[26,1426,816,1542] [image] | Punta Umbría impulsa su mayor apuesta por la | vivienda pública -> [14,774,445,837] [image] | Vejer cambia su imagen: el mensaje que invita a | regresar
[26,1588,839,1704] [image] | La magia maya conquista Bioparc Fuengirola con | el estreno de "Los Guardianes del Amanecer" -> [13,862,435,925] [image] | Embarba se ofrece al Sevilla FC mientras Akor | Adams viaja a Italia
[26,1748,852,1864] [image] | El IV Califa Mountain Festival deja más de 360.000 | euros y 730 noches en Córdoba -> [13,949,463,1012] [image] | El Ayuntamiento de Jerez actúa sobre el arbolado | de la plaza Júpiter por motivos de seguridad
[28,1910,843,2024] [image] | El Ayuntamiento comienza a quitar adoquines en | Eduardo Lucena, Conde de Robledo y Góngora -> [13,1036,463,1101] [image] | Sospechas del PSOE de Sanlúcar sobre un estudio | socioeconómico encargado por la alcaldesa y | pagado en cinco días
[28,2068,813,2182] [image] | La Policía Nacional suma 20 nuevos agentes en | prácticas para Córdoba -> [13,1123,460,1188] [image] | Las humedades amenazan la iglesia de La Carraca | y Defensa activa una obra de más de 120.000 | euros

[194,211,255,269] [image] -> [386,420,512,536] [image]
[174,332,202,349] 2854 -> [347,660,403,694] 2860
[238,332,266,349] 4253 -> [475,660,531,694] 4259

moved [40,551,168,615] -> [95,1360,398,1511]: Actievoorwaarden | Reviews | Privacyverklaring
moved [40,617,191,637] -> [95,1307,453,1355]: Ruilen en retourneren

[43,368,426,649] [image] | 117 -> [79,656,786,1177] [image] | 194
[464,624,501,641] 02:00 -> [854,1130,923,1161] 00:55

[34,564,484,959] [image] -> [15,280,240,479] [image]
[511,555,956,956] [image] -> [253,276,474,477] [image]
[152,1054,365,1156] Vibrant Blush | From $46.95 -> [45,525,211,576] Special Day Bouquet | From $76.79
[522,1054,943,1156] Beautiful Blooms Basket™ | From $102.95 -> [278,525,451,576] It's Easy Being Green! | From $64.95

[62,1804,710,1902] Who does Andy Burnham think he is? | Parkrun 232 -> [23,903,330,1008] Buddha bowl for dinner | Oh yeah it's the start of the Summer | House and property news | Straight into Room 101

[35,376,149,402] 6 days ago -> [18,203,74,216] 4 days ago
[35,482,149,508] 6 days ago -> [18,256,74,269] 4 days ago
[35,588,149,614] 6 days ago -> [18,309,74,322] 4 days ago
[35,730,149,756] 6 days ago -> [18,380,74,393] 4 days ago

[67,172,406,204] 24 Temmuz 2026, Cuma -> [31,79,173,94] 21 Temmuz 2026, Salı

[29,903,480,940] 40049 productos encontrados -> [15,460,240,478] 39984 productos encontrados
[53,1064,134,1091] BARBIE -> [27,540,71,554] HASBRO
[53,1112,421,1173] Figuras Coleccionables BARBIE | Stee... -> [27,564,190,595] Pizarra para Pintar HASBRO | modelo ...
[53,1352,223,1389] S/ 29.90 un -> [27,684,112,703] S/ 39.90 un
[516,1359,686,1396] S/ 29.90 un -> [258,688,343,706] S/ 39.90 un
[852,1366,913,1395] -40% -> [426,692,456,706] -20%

• • • • • • •

## [Exercise brief]
All of the material needs to be reproduced exactly as it reads.

## [Response for this exercise]
[26,1426,816,1542] [image] | Punta Umbría impulsa su mayor apuesta por la | vivienda pública -> [14,774,445,837] [image] | Vejer cambia su imagen: el mensaje que invita a | regresar
[26,1588,839,1704] [image] | La magia maya conquista Bioparc Fuengirola con | el estreno de "Los Guardianes del Amanecer" -> [13,862,435,925] [image] | Embarba se ofrece al Sevilla FC mientras Akor | Adams viaja a Italia
[26,1748,852,1864] [image] | El IV Califa Mountain Festival deja más de 360.000 | euros y 730 noches en Córdoba -> [13,949,463,1012] [image] | El Ayuntamiento de Jerez actúa sobre el arbolado | de la plaza Júpiter por motivos de seguridad
[28,1910,843,2024] [image] | El Ayuntamiento comienza a quitar adoquines en | Eduardo Lucena, Conde de Robledo y Góngora -> [13,1036,463,1101] [image] | Sospechas del PSOE de Sanlúcar sobre un estudio | socioeconómico encargado por la alcaldesa y | pagado en cinco días
[28,2068,813,2182] [image] | La Policía Nacional suma 20 nuevos agentes en | prácticas para Córdoba -> [13,1123,460,1188] [image] | Las humedades amenazan la iglesia de La Carraca | y Defensa activa una obra de más de 120.000 | euros

[194,211,255,269] [image] -> [386,420,512,536] [image]
[174,332,202,349] 2854 -> [347,660,403,694] 2860
[238,332,266,349] 4253 -> [475,660,531,694] 4259

moved [40,551,168,615] -> [95,1360,398,1511]: Actievoorwaarden | Reviews | Privacyverklaring
moved [40,617,191,637] -> [95,1307,453,1355]: Ruilen en retourneren

[43,368,426,649] [image] | 117 -> [79,656,786,1177] [image] | 194
[464,624,501,641] 02:00 -> [854,1130,923,1161] 00:55

[34,564,484,959] [image] -> [15,280,240,479] [image]
[511,555,956,956] [image] -> [253,276,474,477] [image]
[152,1054,365,1156] Vibrant Blush | From $46.95 -> [45,525,211,576] Special Day Bouquet | From $76.79
[522,1054,943,1156] Beautiful Blooms Basket™ | From $102.95 -> [278,525,451,576] It's Easy Being Green! | From $64.95

[62,1804,710,1902] Who does Andy Burnham think he is? | Parkrun 232 -> [23,903,330,1008] Buddha bowl for dinner | Oh yeah it's the start of the Summer | House and property news | Straight into Room 101

[35,376,149,402] 6 days ago -> [18,203,74,216] 4 days ago
[35,482,149,508] 6 days ago -> [18,256,74,269] 4 days ago
[35,588,149,614] 6 days ago -> [18,309,74,322] 4 days ago
[35,730,149,756] 6 days ago -> [18,380,74,393] 4 days ago

[67,172,406,204] 24 Temmuz 2026, Cuma -> [31,79,173,94] 21 Temmuz 2026, Salı

[29,903,480,940] 40049 productos encontrados -> [15,460,240,478] 39984 productos encontrados
[53,1064,134,1091] BARBIE -> [27,540,71,554] HASBRO
[53,1112,421,1173] Figuras Coleccionables BARBIE | Stee... -> [27,564,190,595] Pizarra para Pintar HASBRO | modelo ...
[53,1352,223,1389] S/ 29.90 un -> [27,684,112,703] S/ 39.90 un
[516,1359,686,1396] S/ 29.90 un -> [258,688,343,706] S/ 39.90 un
[852,1366,913,1395] -40% -> [426,692,456,706] -20%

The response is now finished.